WHAT THIS TASK INVOLVES — Below are the entries; transcribe them exactly and drop every picture.

(Data items)

=== Section Start ===

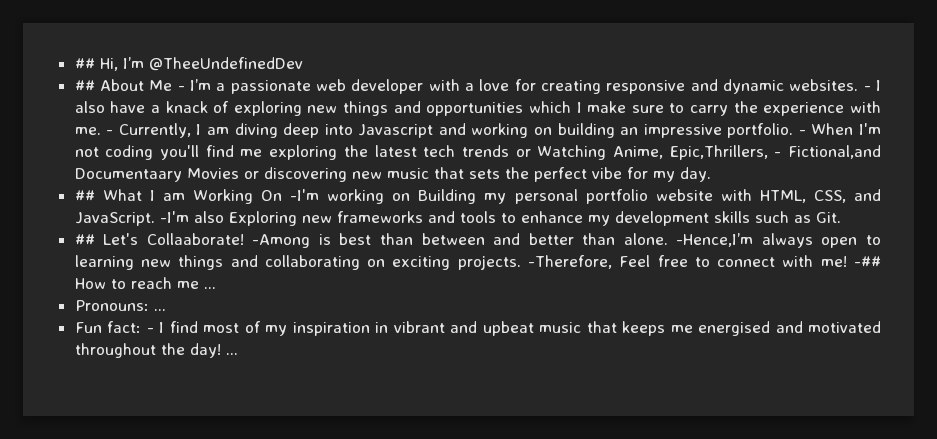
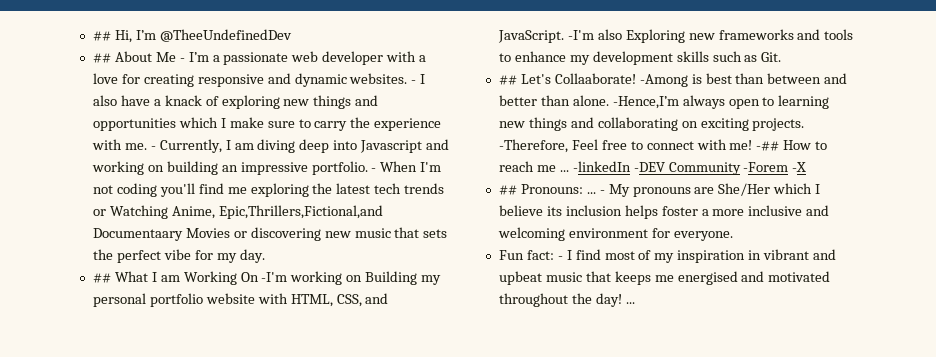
- - When I'm not coding you'll find me exploring the latest tech trends or Watching Anime, Epic,Thrillers, - Fictional,and Documentaary Movies or discovering new music that sets the perfect vibe for my day.
+ - When I'm not coding you'll find me exploring the latest tech trends or Watching Anime, Epic,Thrillers,Fictional,and Documentaary Movies or discovering new music that sets the perfect vibe for my day.
- -## How to reach me ...
- Pronouns: ...
+ -## How to reach me ... -linkedIn -DEV Community -Forem -X
+ ## Pronouns: ... - My pronouns are She/Her which I believe its inclusion helps foster a more inclusive and welcoming environment for everyone.

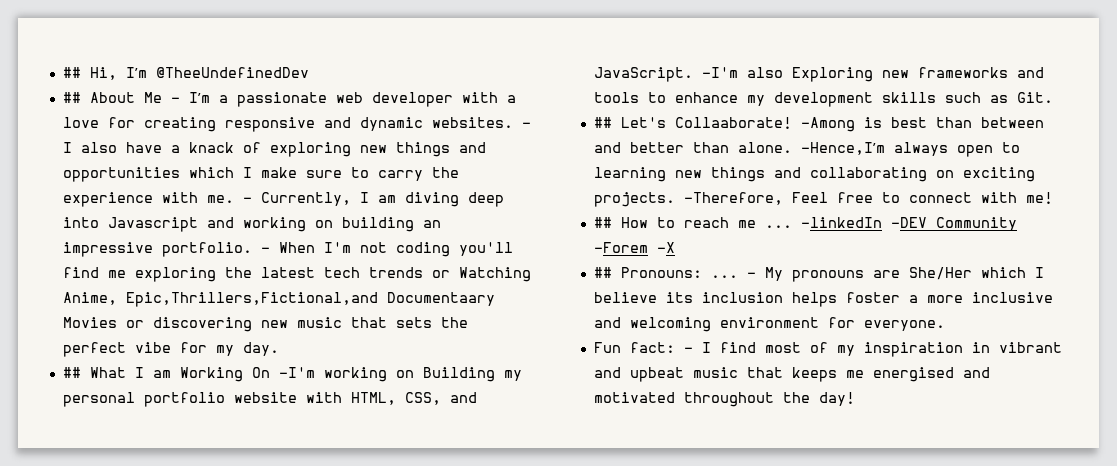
- -Therefore, Feel free to connect with me! -## How to reach me ...
+ -Therefore, Feel free to connect with me!
+ ## How to reach me ...
- Fun fact: - I find most of my inspiration in vibrant and upbeat music that keeps me energised and motivated throughout the day! ...
+ Fun fact: - I find most of my inspiration in vibrant and upbeat music that keeps me energised and motivated throughout the day!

=== Section End ===

WRITTEN RESPONSE —
- - When I'm not coding you'll find me exploring the latest tech trends or Watching Anime, Epic,Thrillers, - Fictional,and Documentaary Movies or discovering new music that sets the perfect vibe for my day.
+ - When I'm not coding you'll find me exploring the latest tech trends or Watching Anime, Epic,Thrillers,Fictional,and Documentaary Movies or discovering new music that sets the perfect vibe for my day.
- -## How to reach me ...
- Pronouns: ...
+ -## How to reach me ... -linkedIn -DEV Community -Forem -X
+ ## Pronouns: ... - My pronouns are She/Her which I believe its inclusion helps foster a more inclusive and welcoming environment for everyone.

- -Therefore, Feel free to connect with me! -## How to reach me ...
+ -Therefore, Feel free to connect with me!
+ ## How to reach me ...
- Fun fact: - I find most of my inspiration in vibrant and upbeat music that keeps me energised and motivated throughout the day! ...
+ Fun fact: - I find most of my inspiration in vibrant and upbeat music that keeps me energised and motivated throughout the day!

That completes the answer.